When Radiohead offered its album on a “pay as you’d like basis”, critics suggested most people wouldn’t pay. They were right, 64% freeloaded. But that doesn’t overshadow the $10m in royalties that Radiohead netted from those that did. When the Daily Mail offered Prince’s latest album for free on the front cover of the newspaper, the artist reportedly forfeited $5.6 million in royalties. Within 6 months however, he had grossed over $32 million in concert ticket sales in the UK largely as a result of this promotion.
Mobile still seeks to optimize the transaction. It still seeks short term return and invests nothing in the relationship. Every payment must count. And, as long as we continue to use ARPU as the yardstick of effectiveness we have no option but to follow through on this measurement.
When you turn up for dinner party at a friend’s house, you bring a bottle of wine or a gift. All relationships first start with the act of giving. When other industries - from airlines to music providers are experimenting with giving away their most expendible services for free, the mobile industry has turned up at the party empty-handed except for plastic bags determined to take as much as it can.
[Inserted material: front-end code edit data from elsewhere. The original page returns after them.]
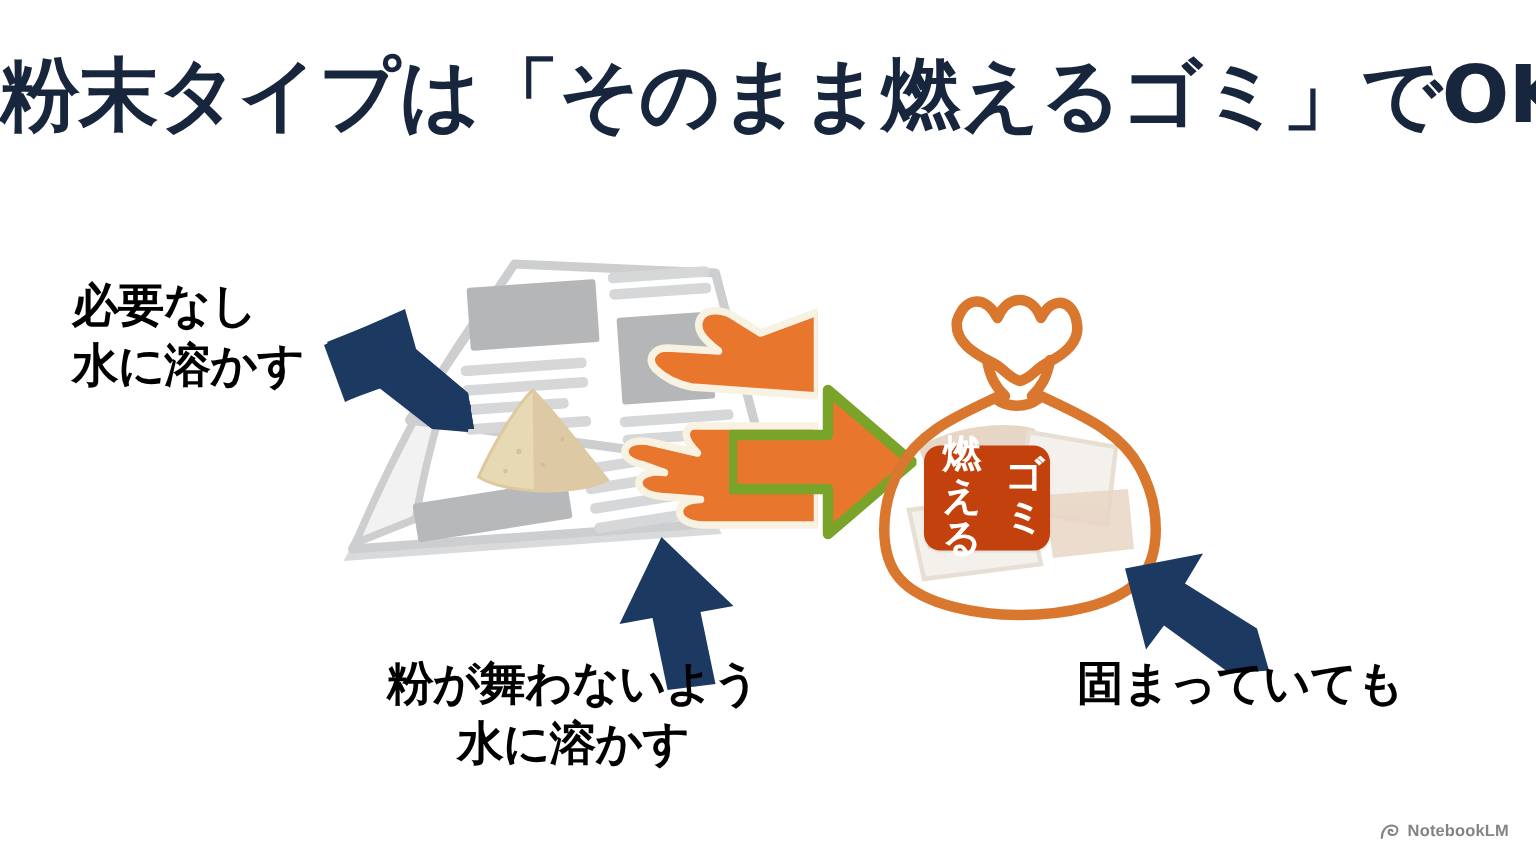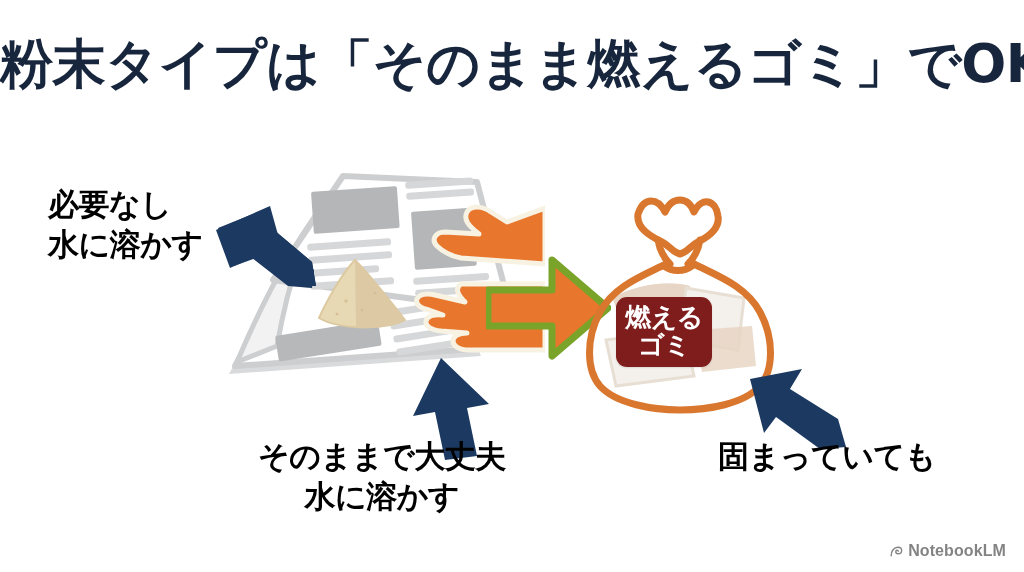"燃える" #bag-label { background: #7f1d1d -> #c2410c; flex-direction: column -> none; width: 96px -> 84px }
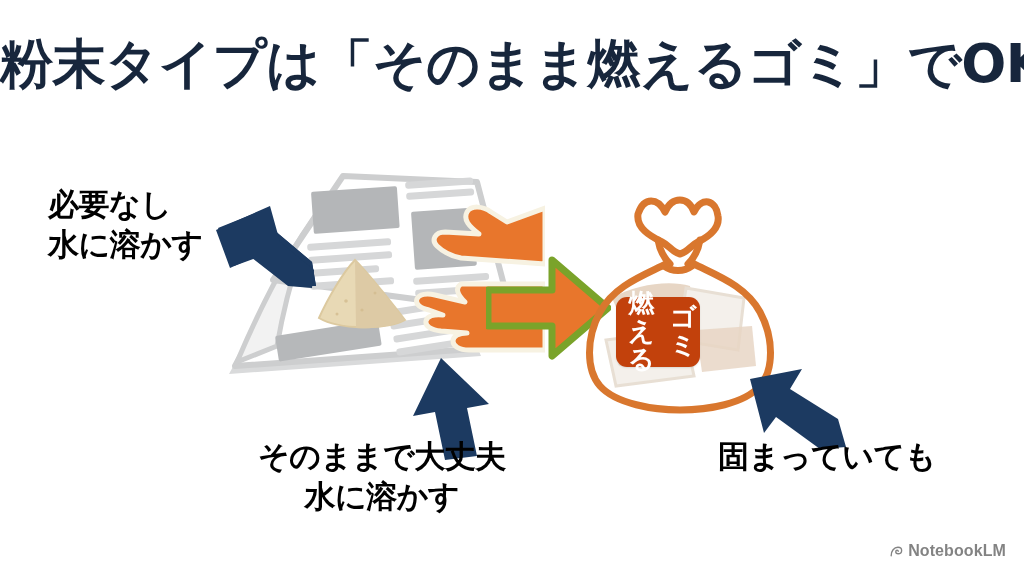"そのままで大丈夫" span.ln { text: そのままで大丈夫 -> 粉が舞わないよう }
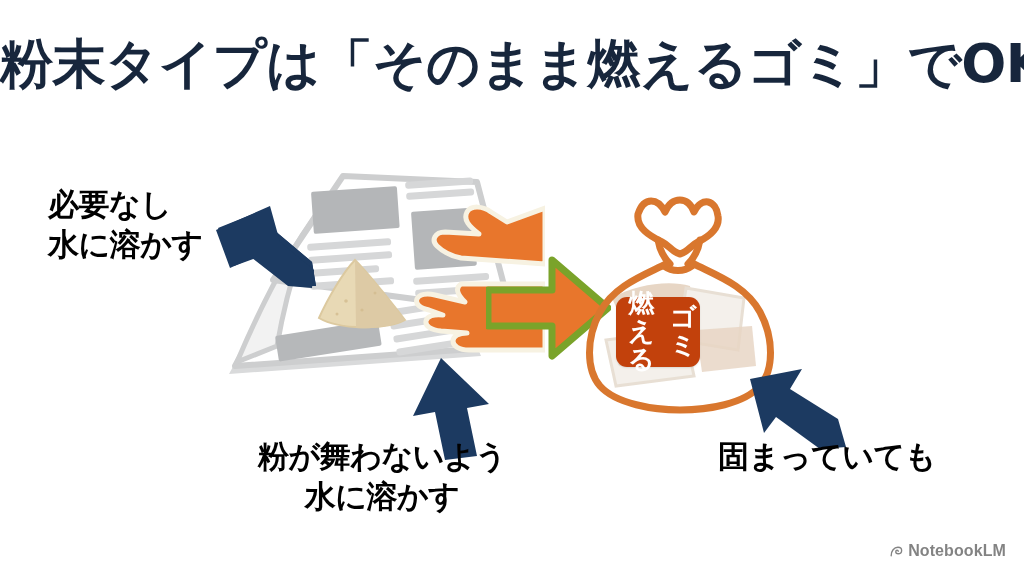"NotebookLM" #watermark { font-size: 16px -> 11px }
When every transaction is maximized, nothing is given away.
The record industry’s tale is one of an industry that failed to pre-empt change - ie a disconnect between what the next generation (youth) viewed as a fair value transaction for the content. It was never that they saw the content as cheap because youth always value music - youth continued to consume merchandise, concert tickets and ringtones. However, monetizing the new opportunity required not a shift in tactics but in strategic thinking - from being a provider of recorded music to a platform for all music, from focusing on maximizing their revenues from each transaction to maximizing the overall spend on music, from defending their “slice” of youth’s spending pie to increasing their influence on the pie as a whole.
By setting the tone, industry leaders can invoke change. Tone embodies the company need to refocus direction based on the challenges ahead. Rather than change tone, music industry leaders sought to change the consumer - a move which turned out to be extremely costly in the long run and ultimately has limited the long term opportunities for these providers to grow profitably.
Mobile is at the cusp of a sea change that will alter our expectations of charging irrevocably. When attention becomes our biggest cost providers need to change their business models accordingly. When ARPU drives us to short term transactional based thinking, CEOs need to initiate change to restructure the DNA of their organizations.
Youth loyalty to mobile providers is in decline. Churn stands above 33%. Only 27% of youth “trust” their operators according to our 2007 report. Why? Because how we measure our growth potential creates charging models that manifest as short term revenue maximization over relationship building.
We can ride this out because mobile is wealthy and has many consumers to help weather the storm. But then, back in the 80s, so was the music industry. Complacency is potentially irreversible.